Das wird auch in der Verwendung von Gold deutlich: Das Metall ist nicht nur ein Medium der Zeichnung, sondern inhaltlich ebenso wichtig. Skaer ist fasziniert von Gold, das sowohl ein konkretes Metall als auch ein abstrakter Wert ist. Eine Inspiration für die Künstlerin waren die nationalen Goldreserven. Auf diese verweisen die beiden Figuren in «Solid Ground. Tarsal», die Angestellte darstellen, die Gold umschichten.

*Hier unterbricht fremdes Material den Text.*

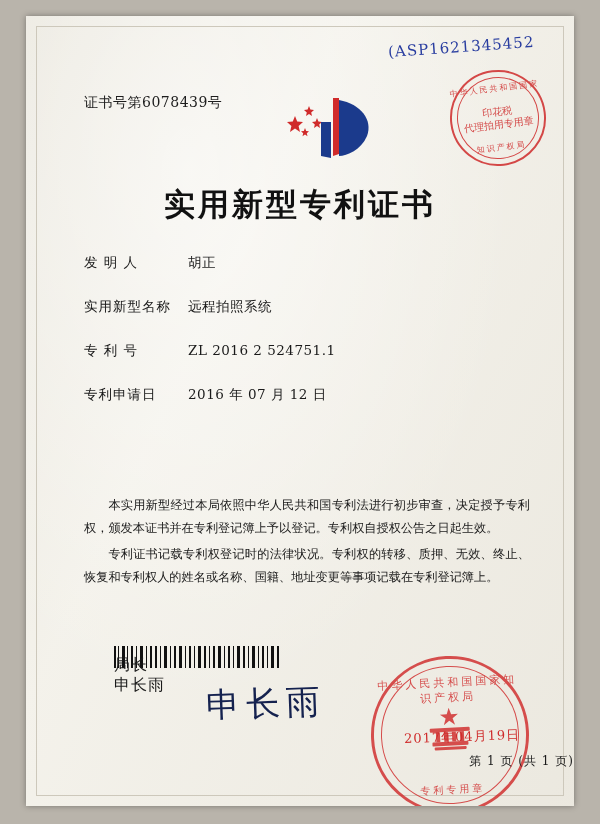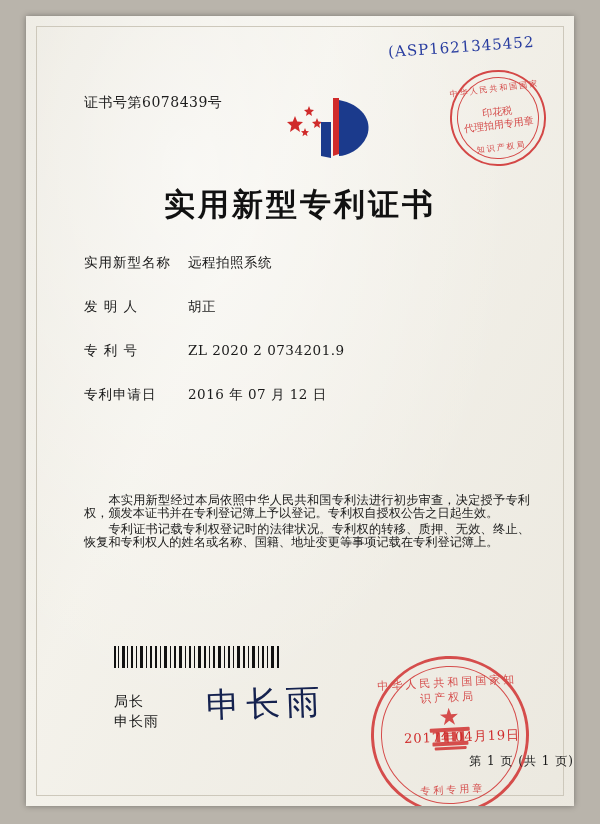--- a/index.html
+++ b/index.html
@@ -87,34 +87,34 @@
     font-size:13.5px;color:#1a1a1a;
   }
   .field-label{
     width:104px;flex:none;letter-spacing:1px;
   }
   .field-value{letter-spacing:.5px;}
 
   .body-text{
     position:absolute;left:58px;right:44px;top:478px;
     font-family:"DejaVu Serif","Liberation Serif",serif;
-    font-size:12.2px;line-height:13px;color:#1a1a1a;
+    font-size:12.2px;line-height:23px;color:#1a1a1a;
     text-align:justify;
   }
   .body-text p{margin:0 0 3px 0;text-indent:2em;}
 
   .barcode{
     position:absolute;left:88px;top:630px;width:168px;height:22px;
   }
   .barcode svg{display:block;}
 
   .director{
-    position:absolute;left:88px;top:675px;
-    font-family:Liberation Sans, sans-serif;
-    font-size:14px;line-height:20px;color:#1a1a1a;letter-spacing:1px;
+    position:absolute;left:88px;top:639px;
+    font-family:Liberation Serif, serif;
+    font-size:16px;line-height:20px;color:#1a1a1a;letter-spacing:1px;
   }
   .signature{
     position:absolute;left:180px;top:665px;
     font-family:"DejaVu Serif","Liberation Serif",serif;
     font-size:34px;color:#15224f;letter-spacing:6px;
     transform:rotate(-2deg);
     white-space:nowrap;
   }
 
   
@@ -182,30 +182,30 @@
     <div class="inner-ring"></div>
     <div class="arc-top">中华人民共和国国家</div>
     <div class="mid">印花税<br>代理拍用专用章</div>
     <div class="arc-bottom">知识产权局</div>
   </div>
 
   <div class="doc-title">实用新型专利证书</div>
 
   <div class="fields">
     <div class="field-row">
+      <span class="field-label">发 明 人</span>
+      <span class="field-value">胡正</span>
+    </div>
+    <div class="field-row">
       <span class="field-label">实用新型名称</span>
       <span class="field-value">远程拍照系统</span>
     </div>
     <div class="field-row">
-      <span class="field-label">发 明 人</span>
-      <span class="field-value">胡正</span>
-    </div>
-    <div class="field-row">
       <span class="field-label">专 利 号</span>
-      <span class="field-value">ZL 2020 2 0734201.9</span>
+      <span class="field-value">ZL 2016 2 524751.1</span>
     </div>
     <div class="field-row">
       <span class="field-label">专利申请日</span>
       <span class="field-value">2016 年 07 月 12 日</span>
     </div>
   </div>
 
   <div class="body-text">
     <p>本实用新型经过本局依照中华人民共和国专利法进行初步审查，决定授予专利权，颁发本证书并在专利登记簿上予以登记。专利权自授权公告之日起生效。</p>
     <p>专利证书记载专利权登记时的法律状况。专利权的转移、质押、无效、终止、恢复和专利权人的姓名或名称、国籍、地址变更等事项记载在专利登记簿上。</p>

Doch der «Zwischenzustand», von dem Skaer oben spricht, kann sich darüber hinaus auf ihre Arbeit allgemein beziehen. Dann bezeichnet er einen künstlerischen Prozess, der sich fremde Bilder aneignet. Aber auch das aktive Sehen des Betrachters ist Teil dessen. Vielleicht sogar die Hand- und Fusswurzelknochen, die die essenziellen Bindeglieder zwischen Arm und Hand, Bein und Fuss sind, also Voraussetzung für das (Be-)greifen und Gehen. Die Beweglichkeit des Sehens erscheint vor diesem Hintergrund als eigentliche – ebenso solide wie wandelbare – Grundlage ihrer Arbeit.
Dora Imhof
(1) «I’m interested in a state of between-ness, and that state you find if one thing transforms to another.» Zit. nach https://www.theguardian.com/artanddesign/2009/
dec/04/lucy-skaer-turner-prize-profile (30. April 2019).